Su voz se entrecorta al hablar de los días que siguieron al accidente. Y como si fuera un consejero, señala con su dedo índice su cabeza, su pecho y su ingle antes de afirmar que en la vida se necesitan tres cosas para afrontarlo todo: mente, corazón… y valor.

—La vida no es fácil. Hay muchos inconvenientes. Puedes tener diez fracasos, pero algún día tendrás un éxito.

Sonríe. Dice que quiere salir a dar una vuelta.

En una tienda del barrio, a escasos pasos de su casa, El Siniestro se come un pan.

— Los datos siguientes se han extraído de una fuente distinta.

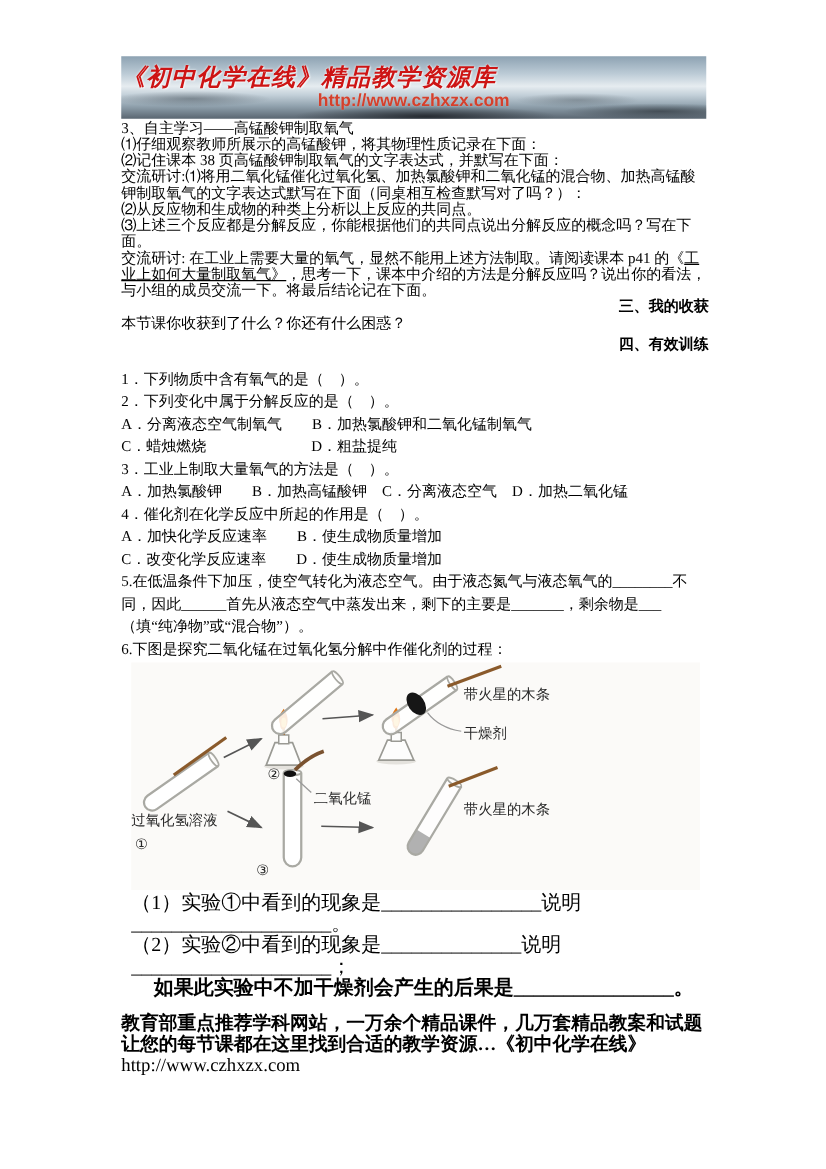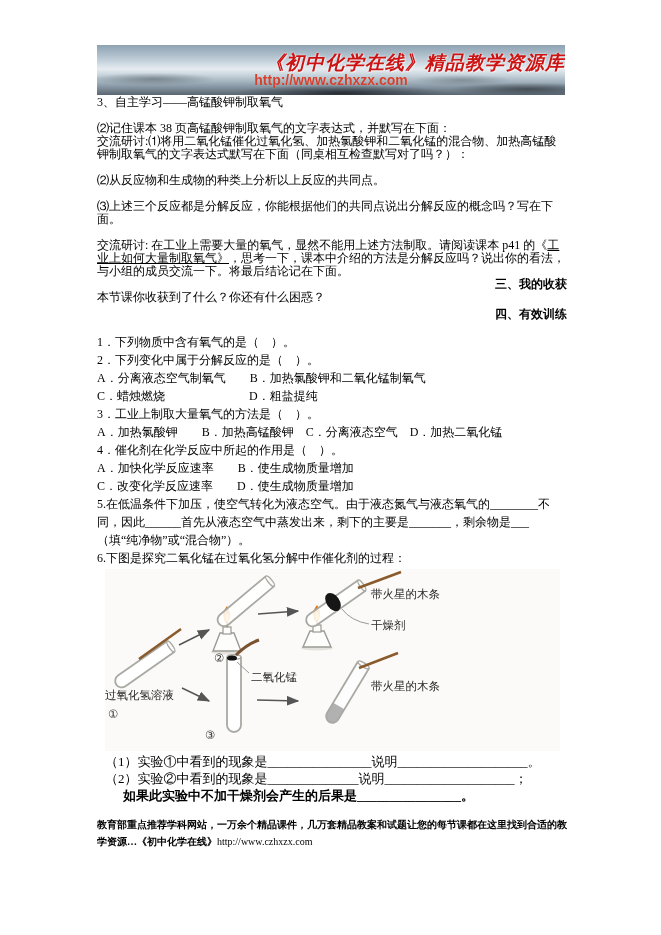--- a/index.html
+++ b/index.html
@@ -19,60 +19,61 @@
     background:
       radial-gradient(ellipse 90px 9px at 12% 68%, rgba(55,65,74,.45), transparent 70%),
       radial-gradient(ellipse 150px 12px at 52% 96%, rgba(22,25,30,.78), transparent 70%),
       radial-gradient(ellipse 70px 8px at 78% 70%, rgba(70,80,88,.40), transparent 70%),
       radial-gradient(ellipse 110px 9px at 92% 88%, rgba(32,38,44,.60), transparent 70%),
       linear-gradient(180deg,#8da2b2 0%,#bccbd6 28%,#e6ecf0 48%,#c3d0d9 62%,#90a1ad 80%,#5a6671 100%);
     overflow:hidden;
   }
   .banner-title {
     color:#cd1414; font-weight:bold; font-size:19px; line-height:22px;
-    text-align:right; padding-top:7px; letter-spacing:1px; font-style:italic;
+    text-align:left; padding-top:7px; letter-spacing:1px; font-style:italic;
     text-shadow:0 0 2px rgba(255,255,255,.95), 1px 1px 1px rgba(255,255,255,.55);
   }
   .banner-url {
     color:#d5402c; font-size:14px; font-weight:bold; text-align:center; margin-top:-2px;
     font-family:"Liberation Sans", sans-serif; text-shadow:0 0 1px rgba(255,255,255,.4);
   }
   .content { position:absolute; left:97px; top:96px; width:470px; }
   .t  { font-size:12px; line-height:13px; margin:0; }
-  .gap { margin-top:13px; }
+  .gap { }
   .b  { font-weight:bold;text-align:right; }
   .ind { padding-left:9px; }
   .u  { text-decoration:underline; }
   .train { font-size:12px; line-height:18px; margin:0; }
   .train-head { margin-top:4px; margin-bottom:12px; }
   .diagram {
     width:455px; height:182px; margin:2px 0 2px 8px; background:#fbfaf8;
   }
   .diagram svg text { font-size:11.5px; fill:#2a2a2a; }
   .step-num { font-size:13px; fill:#111; }
-  .q { font-size:13px; line-height:17px; margin:0; padding-left:8px; }
+  .q { font-size:16px; line-height:17px; margin:0; padding-left:8px; }
   .q-followup { padding-left:26px;font-weight:bold; }
   .footer {
-    font-size:10px; line-height:17px; margin:12px 0 0 0; font-weight:bold;
+    font-size:15px; line-height:17px; margin:12px 0 0 0; font-weight:bold;
   }
   .footer-url { font-weight:normal; font-family:"Liberation Serif", serif; }
 </style>
 </head>
 <body>
 
 <div>
 
   <div class="banner">
     <div class="banner-title">《初中化学在线》精品教学资源库</div>
     <div class="banner-url">http://www.czhxzx.com</div>
   </div>
 
   <div class="content">
 
     <p class="t">3、自主学习——高锰酸钾制取氧气</p>
+    <p class="t">⑴仔细观察教师所展示的高锰酸钾，将其物理性质记录在下面：</p>
     <p class="t gap">⑵记住课本 38 页高锰酸钾制取氧气的文字表达式，并默写在下面：</p>
     <p class="t">交流研讨:⑴将用二氧化锰催化过氧化氢、加热氯酸钾和二氧化锰的混合物、加热高锰酸钾制取氧气的文字表达式默写在下面（同桌相互检查默写对了吗？）：</p>
     <p class="t gap">⑵从反应物和生成物的种类上分析以上反应的共同点。</p>
     <p class="t gap">⑶上述三个反应都是分解反应，你能根据他们的共同点说出分解反应的概念吗？写在下面。</p>
     <p class="t gap"><span>交流研讨: 在工业上需要大量的氧气，显然不能用上述方法制取。请阅读课本 p41 的《</span><span class="u">工业上如何大量制取氧气》</span><span>，思考一下，课本中介绍的方法是分解反应吗？说出你的看法，与小组的成员交流一下。将最后结论记在下面。</span></p>
 
     <p class="t b ind">三、我的收获</p>
     <p class="t">本节课你收获到了什么？你还有什么困惑？</p>
 
     <p class="t b ind train-head">四、有效训练</p>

Próximo a cumplir 70 años, no pierde ni un minuto para echarle algún piropo a las mujeres que pasan.

—Cómo huele rico esa muchacha—, me comenta.

Hoy, un mes después de nuestro último encuentro, hay lucha libre en el salón comunal y los asistentes se amontonan en la entrada. Por una calle contigua, un pequeño grupo, encabezado por un viejo, se acerca al salón comunal. El viejo saluda a cada uno de los enmascarados, y estos le responden con un caluroso abrazo. Se acerca a mí, aunque aún me cuesta reconocerlo.

—¿Quiubo chino?

Claro, es don Joaco, pero, ¿cómo reconocerlo si tiene una nueva dentadura y no trajo su bastón, además de estar vestido para la ocasión?

—¿Y ese cambio?

—Es que toca estar bien bonito para las fanáticas.

Hoy don Joaco no viene a pelear. Hoy será comentarista invitado. En el improvisado ring del salón comunal del barrio San Fernando, al otro lado de la ciudad, aparecerán, en cambio, Flypan, Gemelo Halcón II, y otros tantos. Frente a ellos, estará el hombre tuerto, tartamudo y “biónico”. Aunque a muchos les sorprenda, ese anciano se emocionará cuando alguien en la audiencia le grite: ¡hijueputa!